The ability to predict an outcome is the central goal of predictive analytics, and understanding the modeling process is the key to using flows in Watson Studio.
This example uses a decision tree model, which classifies records (and predicts a response) using a series of decision rules. For example:
IF income = Medium AND cards <5 THEN -> 'Good'
While this example uses a CHAID (Chi-squared Automatic Interaction Detection) model, it is intended as a general introduction, and most of the concepts apply broadly to other modeling types in Watson Studio.
To understand any model, you first need to understand the data that goes into it. The data in this example contains information about the customers of a bank. The following fields are used:
|Credit_rating||Credit rating: 0=Bad, 1=Good, 9=missing values|
|Age||Age in years|
|Income||Income level: 1=Low, 2=Medium, 3=High|
|Credit_cards||Number of credit cards held: 1=Less than five, 2=Five or more|
|Education||Level of education: 1=High school, 2=College|
|Car_loans||Number of car loans taken out: 1=None or one, 2=More than two|
The bank maintains a database of historical information on customers who have taken out loans with the bank, including whether or not they repaid the loans (Credit rating = Good) or defaulted (Credit rating = Bad). Using this existing data, the bank wants to build a model that will enable them to predict how likely future loan applicants are to default on the loan.

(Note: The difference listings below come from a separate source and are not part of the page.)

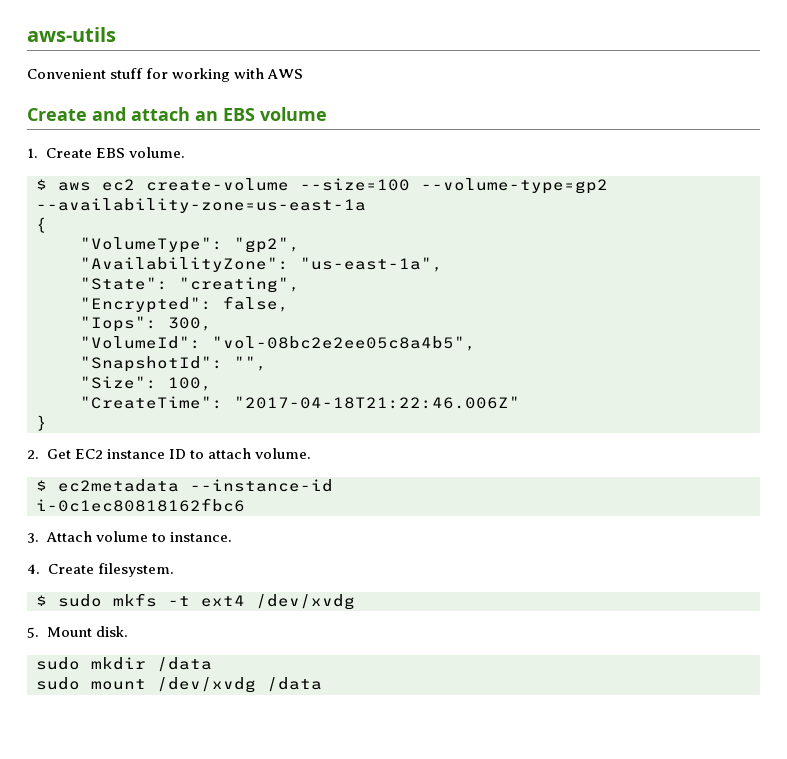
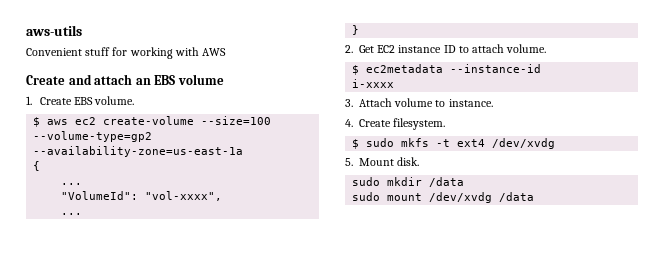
  {
- "VolumeType": "gp2",
- "AvailabilityZone": "us-east-1a",
- "State": "creating",
- "Encrypted": false,
- "Iops": 300,
- "VolumeId": "vol-08bc2e2ee05c8a4b5",
- "SnapshotId": "",
- "Size": 100,
- "CreateTime": "2017-04-18T21:22:46.006Z"
+ ...
+ "VolumeId": "vol-xxxx",
+ ...
- i-0c1ec80818162fbc6
+ i-xxxx

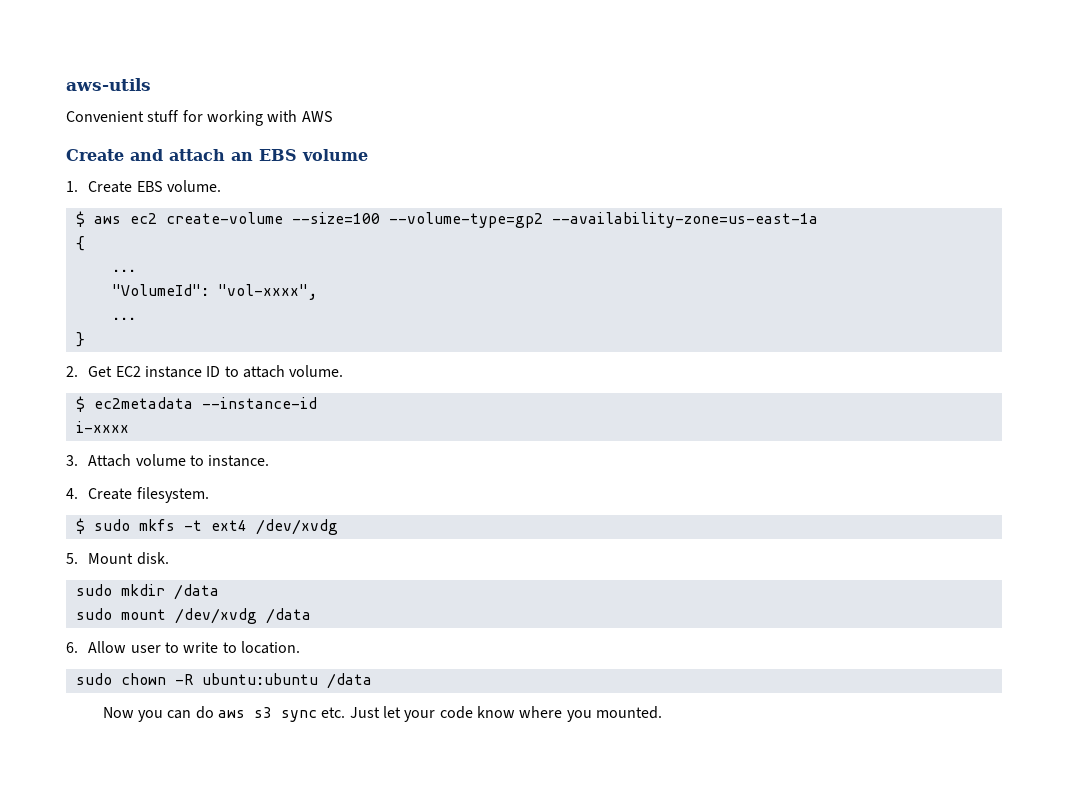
+ 6. Allow user to write to location.
+ sudo chown -R ubuntu:ubuntu /data
+ Now you can do aws s3 sync etc. Just let your code know where you mounted.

Using a decision tree model, you can analyze the characteristics of the two groups of customers and predict the likelihood of loan defaults.
This example uses the flow named Introduction to Modeling, available in the example project you imported previously. The data file is tree_credit.csv.
Let's take a look at the flow.
- Open the Example Project.
- Scroll down to the Modeler flows section, click View all, and select the Introduction to Modeling flow.